東京高等裁判所 昭和41年(う)2109号 判決
被告人 中沢一雄
〔抄 録〕
論旨は要するに、原判決は判示第一の三、第二、第三及び第四の各事実につき業務上横領罪と詐欺罪との各成立を認め両罪が観念的競合の関係に立つものと判示したが、横領にかかる物件を担保に供して金円を借用しても別に詐欺罪を構成するものでないこと明治四四年(れ)第一一〇九号大審院刑事二部判決の示すところであるから、この点につき原判決には判決に影響を及ぼすこと明らかな法令適用の誤があり破棄を免れないというのである。

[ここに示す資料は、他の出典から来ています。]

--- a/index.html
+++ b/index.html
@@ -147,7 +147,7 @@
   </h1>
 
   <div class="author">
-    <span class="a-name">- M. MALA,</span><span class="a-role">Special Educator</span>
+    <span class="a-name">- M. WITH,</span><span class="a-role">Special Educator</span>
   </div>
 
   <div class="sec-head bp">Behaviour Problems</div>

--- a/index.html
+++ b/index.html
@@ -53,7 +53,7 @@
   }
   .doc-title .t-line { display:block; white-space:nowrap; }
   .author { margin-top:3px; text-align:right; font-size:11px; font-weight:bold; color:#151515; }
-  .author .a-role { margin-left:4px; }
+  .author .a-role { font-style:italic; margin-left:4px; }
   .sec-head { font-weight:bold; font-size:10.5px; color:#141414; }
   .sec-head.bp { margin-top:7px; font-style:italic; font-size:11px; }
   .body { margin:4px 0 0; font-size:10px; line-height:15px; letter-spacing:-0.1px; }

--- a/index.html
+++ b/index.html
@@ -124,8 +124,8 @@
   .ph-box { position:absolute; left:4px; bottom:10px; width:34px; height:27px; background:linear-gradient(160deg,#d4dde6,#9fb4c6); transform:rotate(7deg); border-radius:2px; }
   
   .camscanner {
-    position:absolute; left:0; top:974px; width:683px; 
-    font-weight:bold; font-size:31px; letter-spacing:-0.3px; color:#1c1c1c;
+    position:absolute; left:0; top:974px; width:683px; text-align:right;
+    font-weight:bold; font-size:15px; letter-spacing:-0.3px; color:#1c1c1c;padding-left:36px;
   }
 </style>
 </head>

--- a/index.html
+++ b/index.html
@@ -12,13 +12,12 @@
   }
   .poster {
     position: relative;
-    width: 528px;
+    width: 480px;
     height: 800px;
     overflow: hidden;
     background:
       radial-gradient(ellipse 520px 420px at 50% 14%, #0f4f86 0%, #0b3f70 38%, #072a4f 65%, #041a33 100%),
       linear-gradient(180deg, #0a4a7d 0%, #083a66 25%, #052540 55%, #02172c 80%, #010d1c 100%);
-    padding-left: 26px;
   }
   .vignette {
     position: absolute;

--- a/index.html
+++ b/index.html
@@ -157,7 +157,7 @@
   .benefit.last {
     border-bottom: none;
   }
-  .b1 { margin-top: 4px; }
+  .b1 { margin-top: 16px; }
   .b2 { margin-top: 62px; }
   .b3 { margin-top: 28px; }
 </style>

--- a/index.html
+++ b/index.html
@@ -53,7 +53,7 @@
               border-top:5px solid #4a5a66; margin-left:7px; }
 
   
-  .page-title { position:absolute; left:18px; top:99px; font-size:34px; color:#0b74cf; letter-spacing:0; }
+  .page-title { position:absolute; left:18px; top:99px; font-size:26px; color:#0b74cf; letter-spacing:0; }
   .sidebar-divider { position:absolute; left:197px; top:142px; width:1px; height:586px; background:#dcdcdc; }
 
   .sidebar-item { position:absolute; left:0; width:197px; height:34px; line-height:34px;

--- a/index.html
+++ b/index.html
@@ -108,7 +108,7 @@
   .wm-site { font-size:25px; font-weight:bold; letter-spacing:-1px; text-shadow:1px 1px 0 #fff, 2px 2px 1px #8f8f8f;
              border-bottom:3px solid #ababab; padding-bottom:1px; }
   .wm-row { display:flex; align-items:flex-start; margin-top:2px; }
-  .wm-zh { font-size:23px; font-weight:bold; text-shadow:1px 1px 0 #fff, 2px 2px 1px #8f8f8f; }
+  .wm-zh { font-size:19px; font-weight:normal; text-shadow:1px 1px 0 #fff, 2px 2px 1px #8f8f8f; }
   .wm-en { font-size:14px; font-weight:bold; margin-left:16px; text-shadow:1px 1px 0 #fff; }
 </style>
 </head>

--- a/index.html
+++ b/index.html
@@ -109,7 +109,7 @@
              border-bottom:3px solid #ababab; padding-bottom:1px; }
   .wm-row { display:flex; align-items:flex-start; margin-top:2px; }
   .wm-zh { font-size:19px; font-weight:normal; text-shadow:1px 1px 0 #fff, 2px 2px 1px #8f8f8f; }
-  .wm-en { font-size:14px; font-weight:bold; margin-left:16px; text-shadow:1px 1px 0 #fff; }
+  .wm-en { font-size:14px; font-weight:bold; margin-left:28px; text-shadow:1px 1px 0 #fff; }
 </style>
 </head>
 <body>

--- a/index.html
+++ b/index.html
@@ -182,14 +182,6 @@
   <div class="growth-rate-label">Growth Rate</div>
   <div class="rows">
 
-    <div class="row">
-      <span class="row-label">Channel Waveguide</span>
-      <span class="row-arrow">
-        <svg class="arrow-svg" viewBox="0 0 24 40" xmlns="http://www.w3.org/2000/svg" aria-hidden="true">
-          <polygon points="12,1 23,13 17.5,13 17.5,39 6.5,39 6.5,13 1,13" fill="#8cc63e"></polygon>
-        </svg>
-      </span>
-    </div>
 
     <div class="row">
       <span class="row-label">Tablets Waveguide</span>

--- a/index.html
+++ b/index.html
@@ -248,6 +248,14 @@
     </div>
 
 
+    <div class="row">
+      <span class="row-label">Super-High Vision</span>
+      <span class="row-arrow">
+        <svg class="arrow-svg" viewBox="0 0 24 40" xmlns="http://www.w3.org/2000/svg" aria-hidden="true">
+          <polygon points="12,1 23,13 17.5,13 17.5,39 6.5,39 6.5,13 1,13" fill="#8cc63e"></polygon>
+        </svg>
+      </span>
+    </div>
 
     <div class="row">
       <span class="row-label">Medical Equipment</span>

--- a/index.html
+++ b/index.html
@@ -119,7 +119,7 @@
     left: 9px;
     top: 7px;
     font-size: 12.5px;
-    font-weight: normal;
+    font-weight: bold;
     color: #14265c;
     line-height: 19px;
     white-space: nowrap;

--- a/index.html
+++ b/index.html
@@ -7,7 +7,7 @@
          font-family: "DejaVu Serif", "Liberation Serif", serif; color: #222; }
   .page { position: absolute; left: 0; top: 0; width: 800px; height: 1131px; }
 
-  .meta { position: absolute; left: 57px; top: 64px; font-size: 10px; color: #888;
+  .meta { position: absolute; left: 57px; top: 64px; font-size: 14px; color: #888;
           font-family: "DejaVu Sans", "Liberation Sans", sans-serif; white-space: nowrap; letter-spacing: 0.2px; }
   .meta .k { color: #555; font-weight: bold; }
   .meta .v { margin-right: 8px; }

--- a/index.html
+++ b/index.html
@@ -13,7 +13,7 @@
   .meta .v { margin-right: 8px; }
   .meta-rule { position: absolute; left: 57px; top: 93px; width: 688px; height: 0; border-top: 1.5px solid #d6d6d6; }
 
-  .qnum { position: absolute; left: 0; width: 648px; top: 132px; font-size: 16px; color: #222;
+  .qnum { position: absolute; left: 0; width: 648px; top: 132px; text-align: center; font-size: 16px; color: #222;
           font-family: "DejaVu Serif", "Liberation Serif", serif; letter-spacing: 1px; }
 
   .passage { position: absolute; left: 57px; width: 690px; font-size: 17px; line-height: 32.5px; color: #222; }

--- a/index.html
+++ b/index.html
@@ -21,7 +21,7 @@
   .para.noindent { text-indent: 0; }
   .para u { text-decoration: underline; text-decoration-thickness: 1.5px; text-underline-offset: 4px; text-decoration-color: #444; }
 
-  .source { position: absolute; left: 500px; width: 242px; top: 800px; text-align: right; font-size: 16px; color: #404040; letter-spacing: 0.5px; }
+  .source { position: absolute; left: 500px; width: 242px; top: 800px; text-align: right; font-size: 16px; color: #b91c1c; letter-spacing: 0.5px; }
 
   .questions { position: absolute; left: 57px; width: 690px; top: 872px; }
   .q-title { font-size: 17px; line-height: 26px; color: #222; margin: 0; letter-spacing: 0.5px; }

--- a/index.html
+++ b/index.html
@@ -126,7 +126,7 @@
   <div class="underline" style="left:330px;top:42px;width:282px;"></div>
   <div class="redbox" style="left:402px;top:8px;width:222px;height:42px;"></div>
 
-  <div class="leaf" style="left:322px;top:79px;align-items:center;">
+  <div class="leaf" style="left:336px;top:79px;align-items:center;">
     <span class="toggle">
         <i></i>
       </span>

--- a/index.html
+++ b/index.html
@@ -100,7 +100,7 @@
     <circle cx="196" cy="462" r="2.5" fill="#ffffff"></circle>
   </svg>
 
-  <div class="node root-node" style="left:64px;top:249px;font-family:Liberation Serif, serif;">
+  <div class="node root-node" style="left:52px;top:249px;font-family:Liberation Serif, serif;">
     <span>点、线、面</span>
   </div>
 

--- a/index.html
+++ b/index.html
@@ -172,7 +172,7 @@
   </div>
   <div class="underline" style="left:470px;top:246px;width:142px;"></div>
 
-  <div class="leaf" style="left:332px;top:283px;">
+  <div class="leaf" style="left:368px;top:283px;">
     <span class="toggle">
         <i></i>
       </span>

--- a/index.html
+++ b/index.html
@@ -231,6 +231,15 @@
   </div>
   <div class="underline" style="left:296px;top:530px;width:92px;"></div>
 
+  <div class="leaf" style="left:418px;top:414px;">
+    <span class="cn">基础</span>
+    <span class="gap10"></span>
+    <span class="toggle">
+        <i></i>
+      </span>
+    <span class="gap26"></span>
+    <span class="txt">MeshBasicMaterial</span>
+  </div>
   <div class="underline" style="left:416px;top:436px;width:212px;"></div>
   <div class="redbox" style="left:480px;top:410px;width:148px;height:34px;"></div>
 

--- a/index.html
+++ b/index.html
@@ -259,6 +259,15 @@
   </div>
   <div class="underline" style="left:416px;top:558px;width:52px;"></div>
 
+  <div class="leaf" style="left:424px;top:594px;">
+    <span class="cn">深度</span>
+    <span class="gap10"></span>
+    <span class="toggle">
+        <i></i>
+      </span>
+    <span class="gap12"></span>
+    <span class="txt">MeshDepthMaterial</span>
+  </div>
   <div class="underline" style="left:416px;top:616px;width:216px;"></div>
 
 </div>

しかしながら、定期預金証書の横領によつて侵害される預金権利者の被害法益とその預金証書につき処分権限あるものの如く詐つてそれを担保に供し貸付名下に金員を騙取する行為によつて侵害される信用金庫の被害法益とは別個であつて、横領罪のほかに更に新たな法益侵害によつて詐欺罪の成立することもとよりであり(最高裁判所昭和二二年(れ)第一〇五号同二三年四月七日大法廷判決集第二巻四号二九八頁、同裁判所昭和二四年(れ)第二八五二号同二五年二月二四日第二小法廷判決、第四巻二号二五五頁参照)、所論の如く不可罰的事後処分として別罪を構成しないという見解は採用し難く、論旨は理由がない。